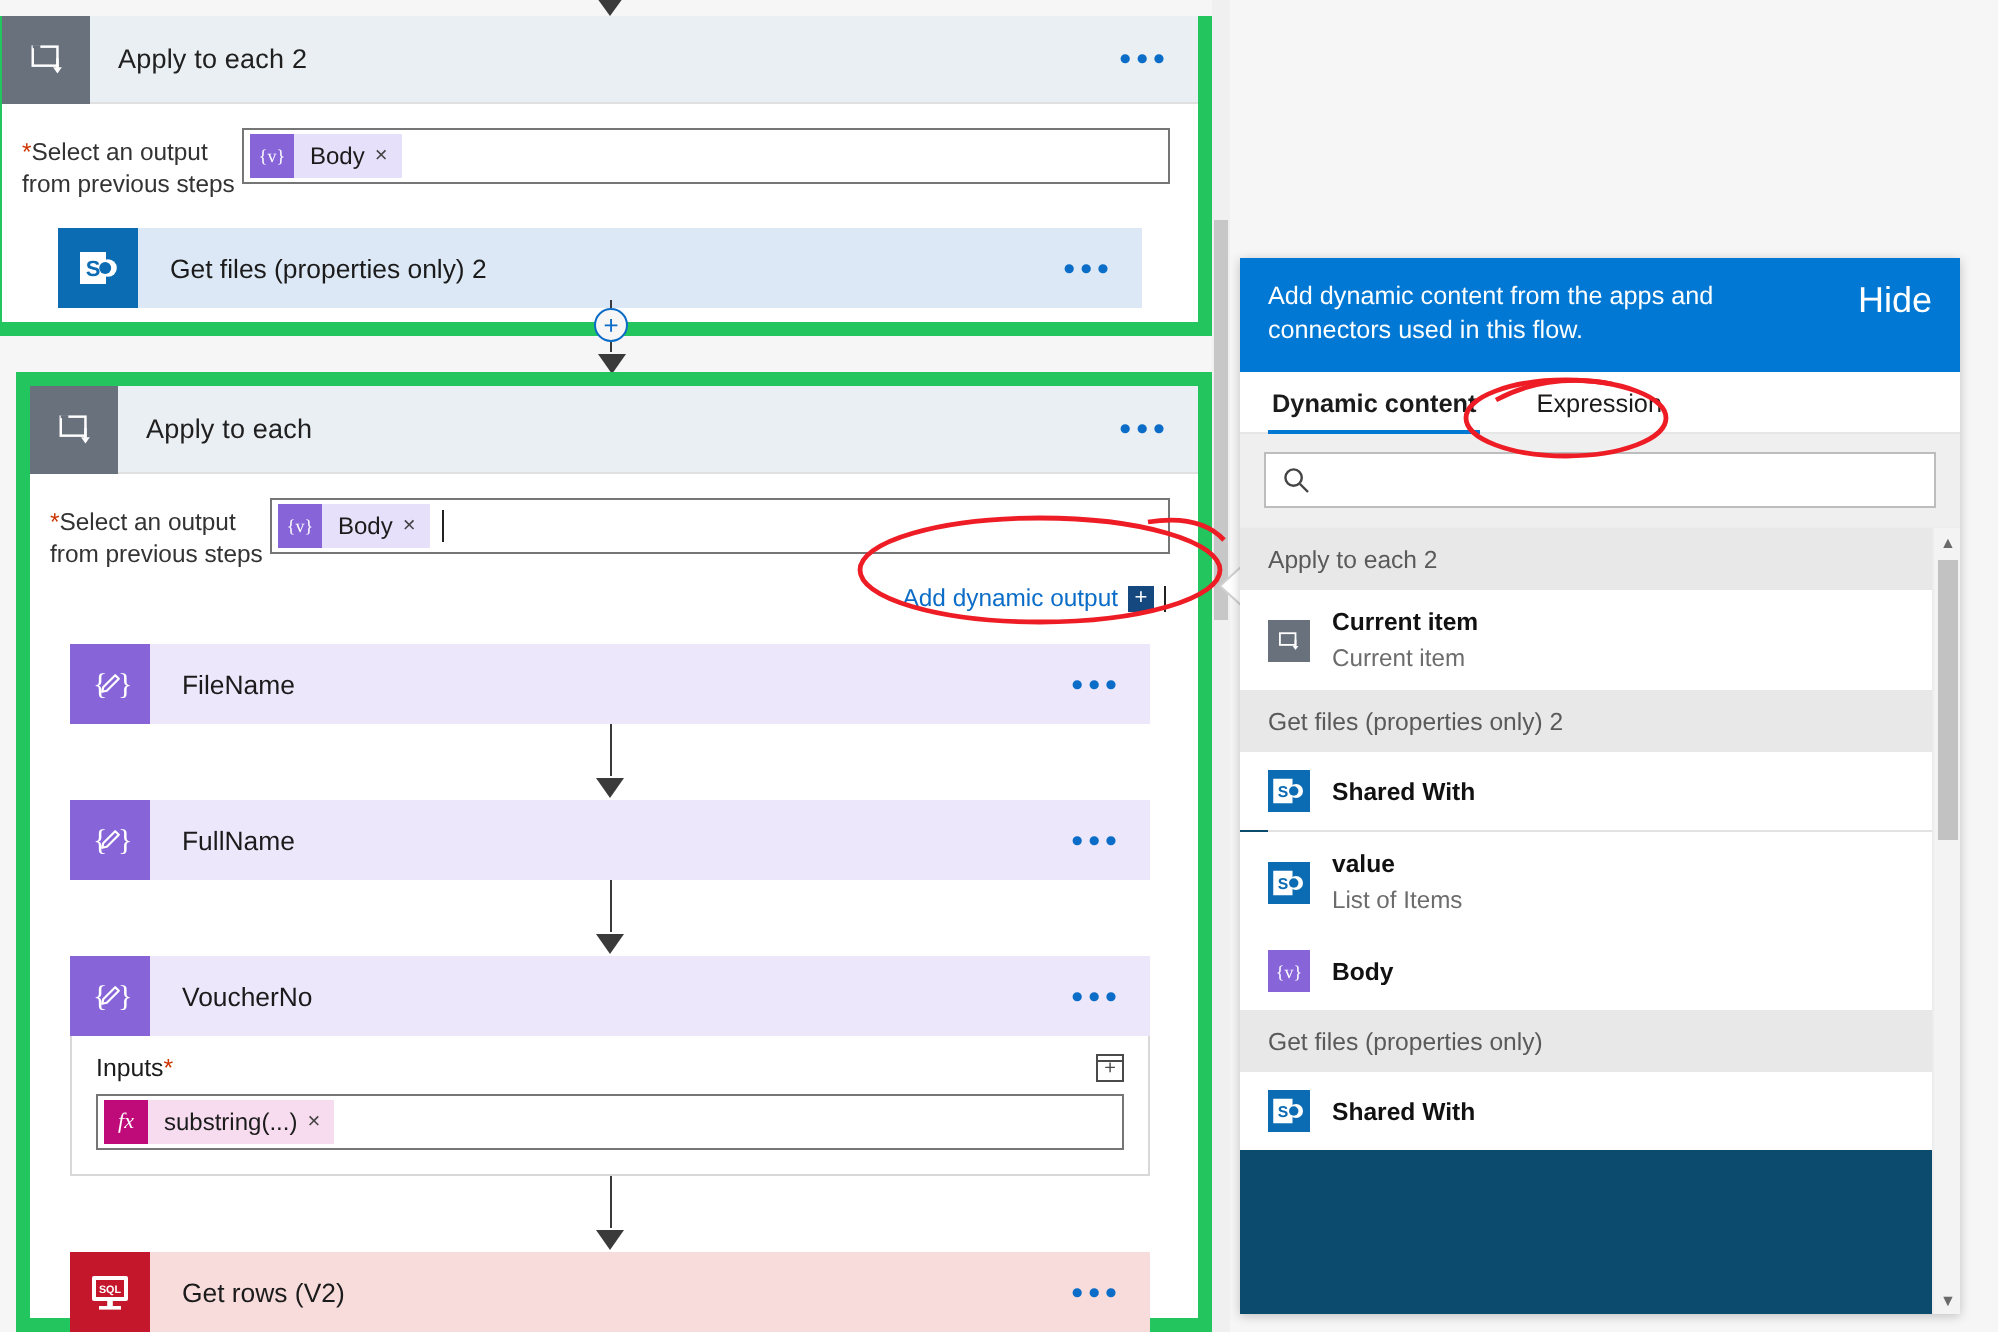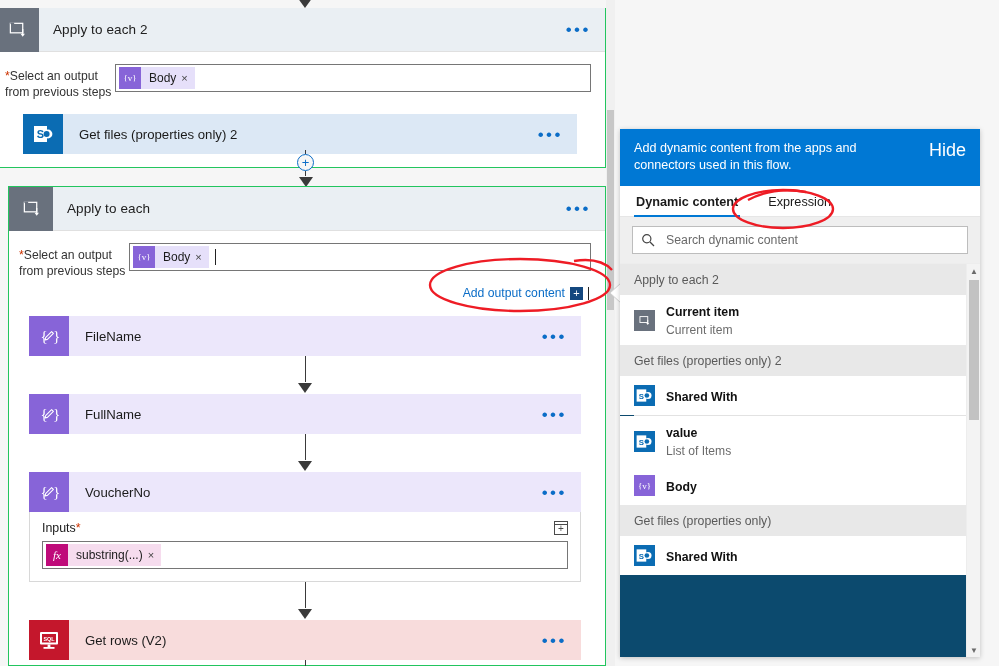--- a/index.html
+++ b/index.html
@@ -18,21 +18,21 @@
     position: absolute; left: 0; top: 0;
     width: 615px; height: 666px;
     background: #f6f6f6;
     overflow: hidden;
   }
 
   
   .scope-outer {
     position: absolute;
     background: #fff;
-    border: 1px solid #22c55e;
+    border: 7px solid #22c55e;
   }
   #scope2 { left: -6px; top: 8px; width: 612px; height: 160px; border-top: none; }
   #scope1 { left: 8px; top: 186px; width: 598px; height: 480px; }
 
   .card-header {
     display: flex; align-items: center;
     height: 44px;
     background: #eaeff3;
     border-bottom: 1px solid #e0e0e0;
   }
@@ -375,21 +375,21 @@
             <span class="tk-ico">{v}</span>
             <span class="tk-label">Body</span>
             <span class="tk-x">×</span>
           </span>
           <span class="caret"></span>
         </div>
       </div>
 
       <div class="adc-row">
         <span class="adc-link">
-          <span>Add output content</span>
+          <span>Add dynamic output</span>
           <span class="adc-plus">+</span>
           <span class="adc-caret"></span>
         </span>
       </div>
 
       <div style="padding:16px 24px 0 20px;">
         <div class="action comp">
           <div class="ico">
             <svg width="26" height="26" viewBox="0 0 26 26">
               <text x="4.5" y="18" font-size="15" fill="#fff" font-family="Liberation Serif, serif">{</text>
@@ -511,21 +511,20 @@
     </div>
 
     <div class="search-wrap">
       <div class="search-box">
         <span class="sico">
           <svg width="14" height="14" viewBox="0 0 14 14">
             <circle cx="5.8" cy="5.8" r="4.1" fill="none" stroke="#444" stroke-width="1.2"></circle>
             <path d="M9 9 L13 13" stroke="#444" stroke-width="1.2"></path>
           </svg>
         </span>
-        <input type="text" placeholder="Search dynamic content" style="">
       </div>
     </div>
 
     <div class="dc-list">
 
       <div class="grp-hdr">Apply to each 2</div>
       <div class="dc-item">
         <span class="di loop">
           <svg width="13" height="13" viewBox="0 0 20 20">
             <rect x="3" y="4" width="12" height="9" fill="none" stroke="#fff" stroke-width="1.4"></rect>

::::

WHAT IS NEEDED: Make a list of all lines in the data that contain "content".

REPLY TO THE EXERCISE:
-          <span>Add output content</span>
-        <input type="text" placeholder="Search dynamic content" style="">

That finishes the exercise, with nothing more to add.